By looking at your usecase, the whole processing logic seems to be very
custom.
I would recommend using ParDo's to express your use case. If the processing
for individual dictionary is expensive then you can potentially use a
reshuffle operation to distribute the updation of dictionary over multiple
workers.

Note: As you are going to make write API calls your self, in case of worker
failure, your transform can be executed multiple times.

On Mon, Jun 3, 2019 at 11:41 AM Anjana Pydi <[email protected]>
wrote:

> Hi Ankur,
>
> Thanks for reply. Please find responses updated in below mail.
>
> Thanks,
> Anjana
> ------------------------------
> *From:* Ankur Goenka [[email protected]]
> *Sent:* Monday, June 03, 2019 11:01 AM
> *To:* [email protected]
> *Subject:* Re: How to build a beam python pipeline which does GET/POST
> request to API's
>
> Thanks for providing more information.
>
> Some follow up questions/comments
> 1. Call an API which would provide a dictionary as response.
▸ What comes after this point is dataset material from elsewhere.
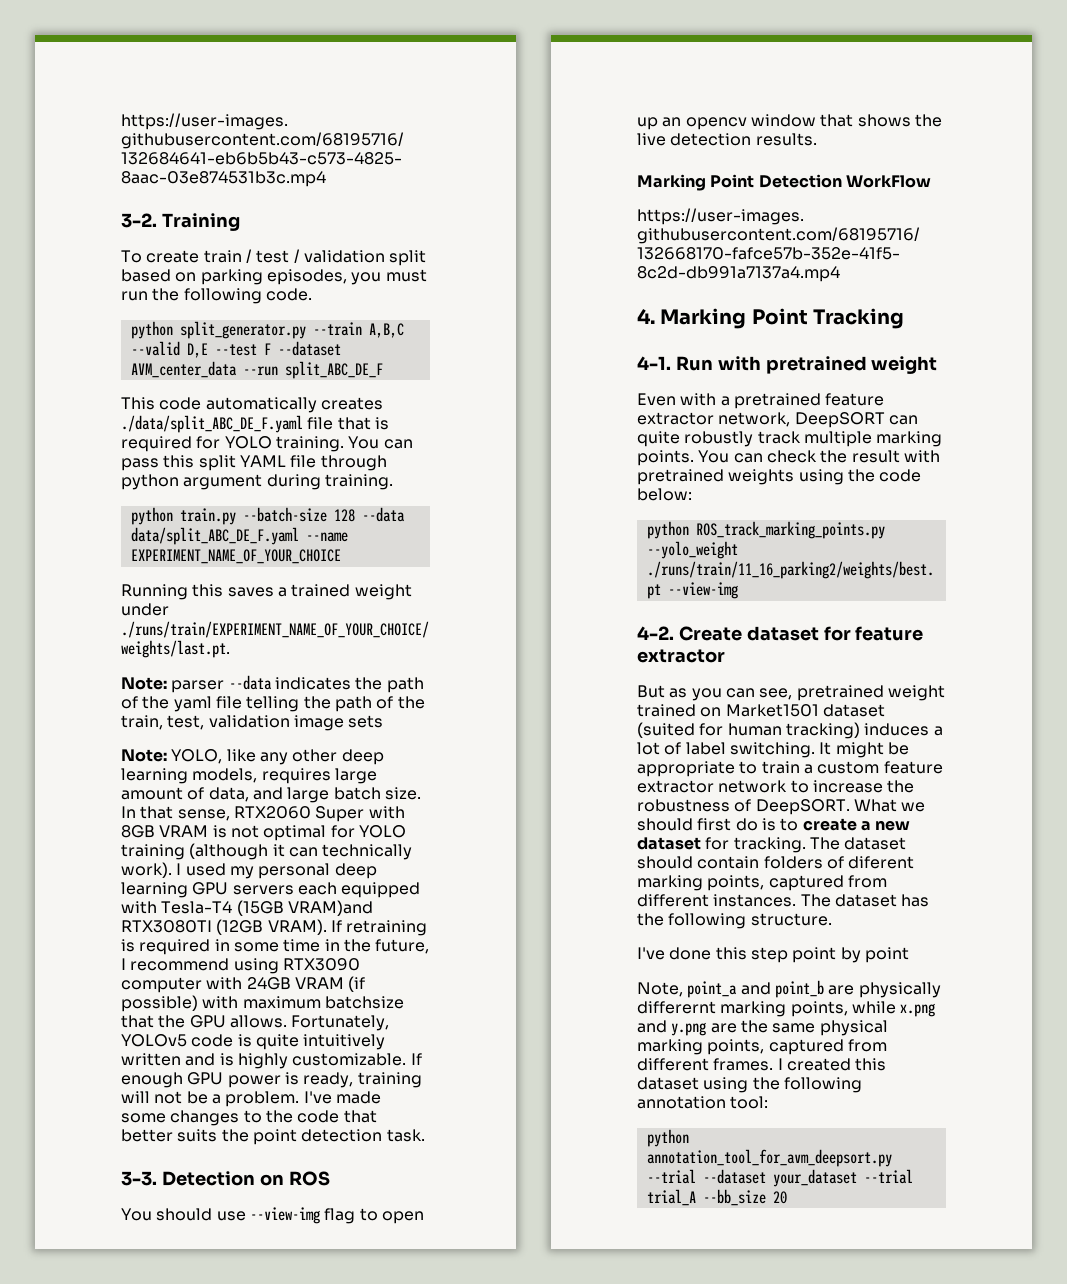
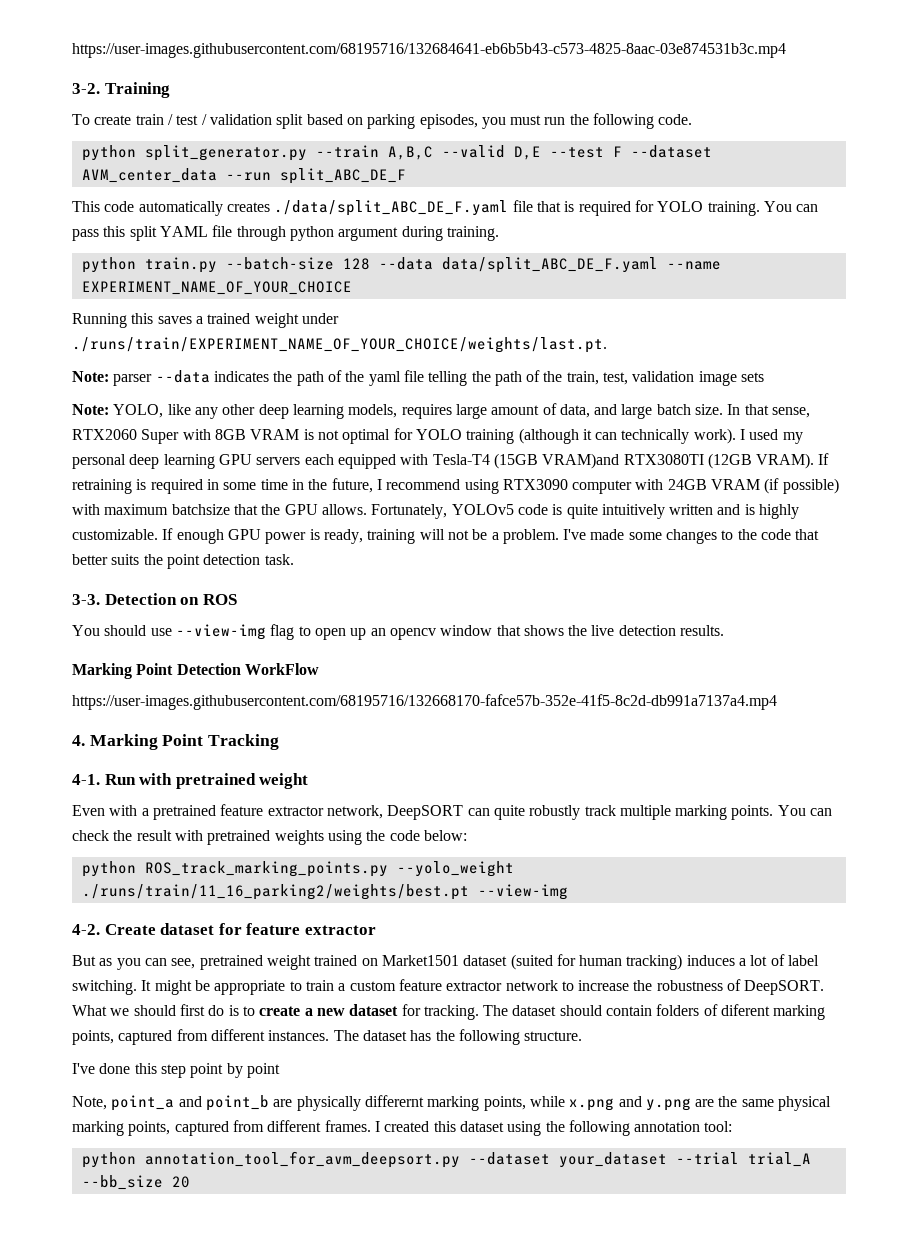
- python annotation_tool_for_avm_deepsort.py --trial --dataset your_dataset --trial trial_A --bb_size 20
+ python annotation_tool_for_avm_deepsort.py --dataset your_dataset --trial trial_A --bb_size 20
> Question: Do you need to make multiple of these API calls? If yes, what
> distinguishes API call1 from call2? If its the input to the API, then can
> you provide the inputs to in a file etc? What I am trying to identify is an
> input source to the pipeline so that beam can distribute the work.
> Answer : When an API call is made, it can provide a list of dictionaries
> as response, we have to go through every dictionary, do the same
> transformations for each and send it.
> 2. Transform dictionary to add / remove few keys.
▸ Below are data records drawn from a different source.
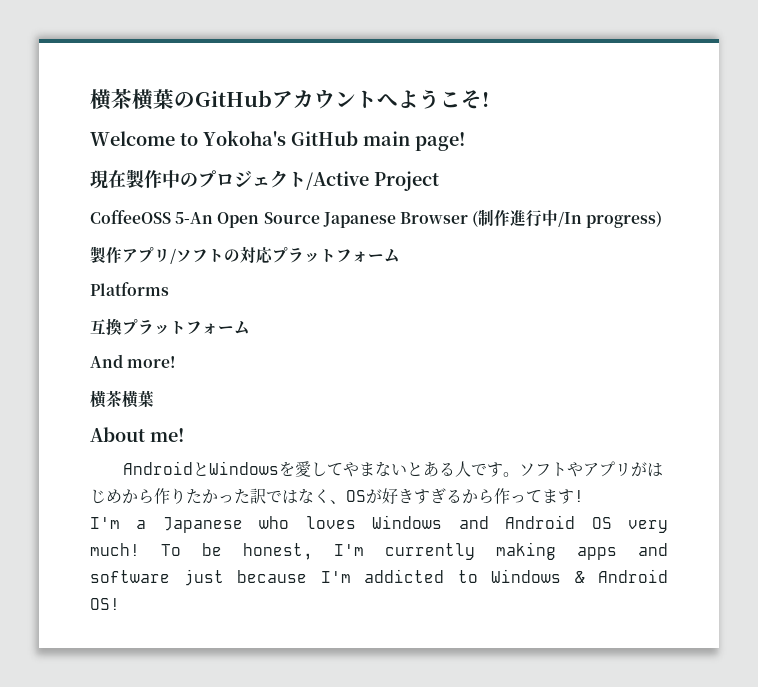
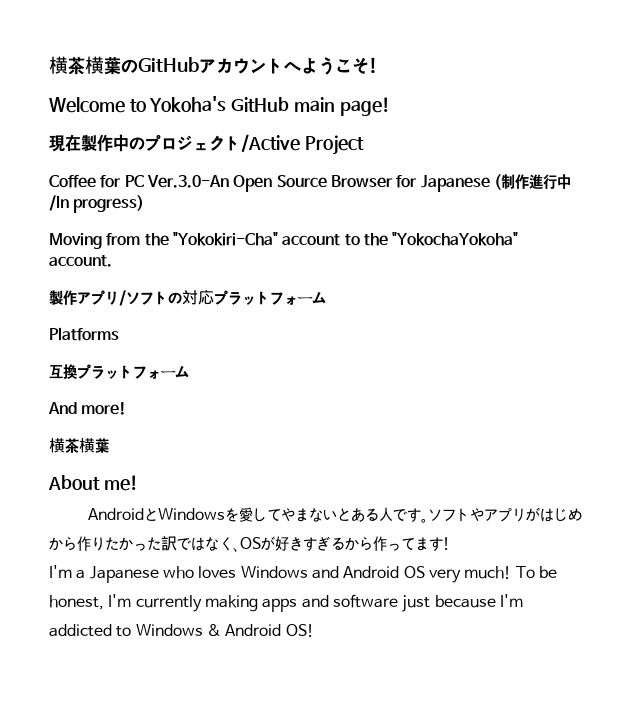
- CoffeeOSS 5-An Open Source Japanese Browser (制作進行中/In progress)
+ Coffee for PC Ver.3.0-An Open Source Browser for Japanese (制作進行中/In progress)
+ Moving from the "Yokokiri-Cha" account to the "YokochaYokoha" account.

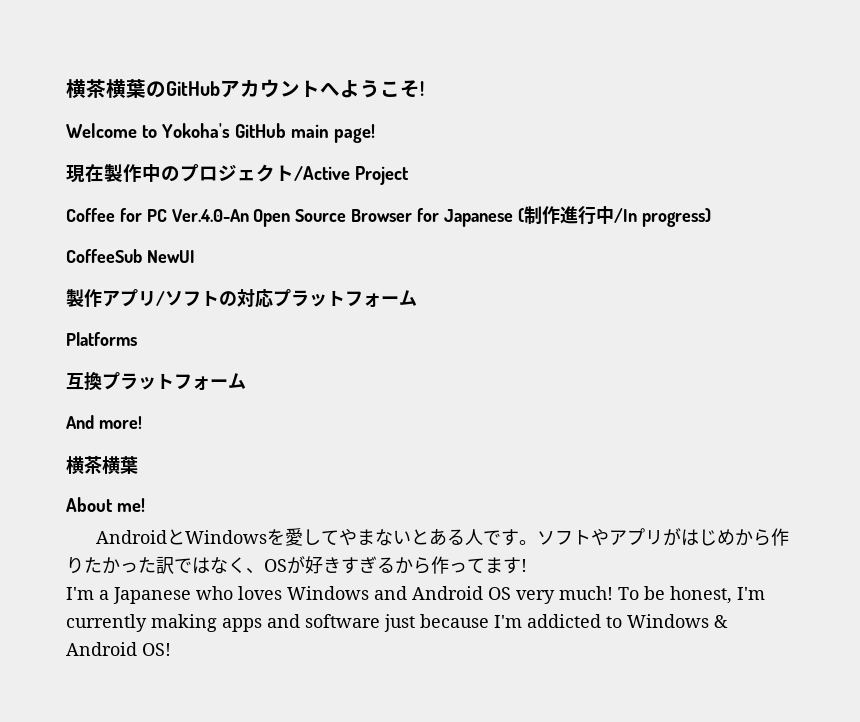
- Coffee for PC Ver.3.0-An Open Source Browser for Japanese (制作進行中/In progress)
+ Coffee for PC Ver.4.0-An Open Source Browser for Japanese (制作進行中/In progress)
- Moving from the "Yokokiri-Cha" account to the "YokochaYokoha" account.
+ CoffeeSub NewUI

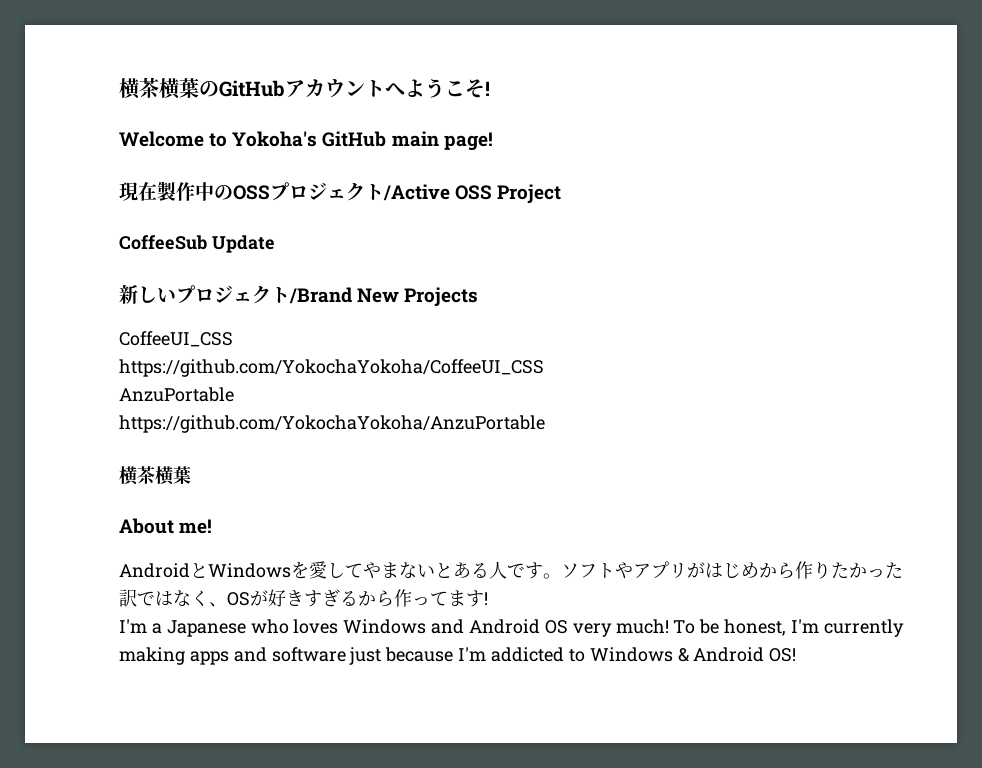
- 現在製作中のプロジェクト/Active Project
+ 現在製作中のOSSプロジェクト/Active OSS Project
- Coffee for PC Ver.4.0-An Open Source Browser for Japanese (制作進行中/In progress)
- CoffeeSub NewUI
- 製作アプリ/ソフトの対応プラットフォーム
- Platforms
- 互換プラットフォーム
- And more!
+ CoffeeSub Update
+ 新しいプロジェクト/Brand New Projects
+ CoffeeUI_CSS
+ https://github.com/YokochaYokoha/CoffeeUI_CSS
+ AnzuPortable
+ https://github.com/YokochaYokoha/AnzuPortable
> 3. Send transformed dictionary as JSON to an API which prints this JSON as
> output.
> Question: Are these write operation idempotent? As you are doing your own
> api calls, its possible that after a failure, the calls are done again for
> the same input. If write calls are not idempotent then their can be
> duplicate data.
> Answer : Suppose, if I receive a list of 1000 dictionaries as response
> when I called API in point1, I should do only 1000 write operations
> respectively to each input. If there is a failure for any input, only that
> should not be posted and remaining should be posted successfully.
>
> On Sat, Jun 1, 2019 at 8:13 PM Anjana Pydi <[email protected]>
> wrote:
>
>> Hi Ankur,
>>
>> Thanks for the reply! Below is more details of the usecase:
>>
>> 1. Call an API which would provide a dictionary as response.
>> 2. Transform dictionary to add / remove few keys.
>> 3. Send transformed dictionary as JSON to an API which prints this JSON
>> as output.
>>
>> Please let me know in case of any clarifications.
>>
>> Thanks,
>> Anjana
>> ------------------------------
>> *From:* Ankur Goenka [[email protected]]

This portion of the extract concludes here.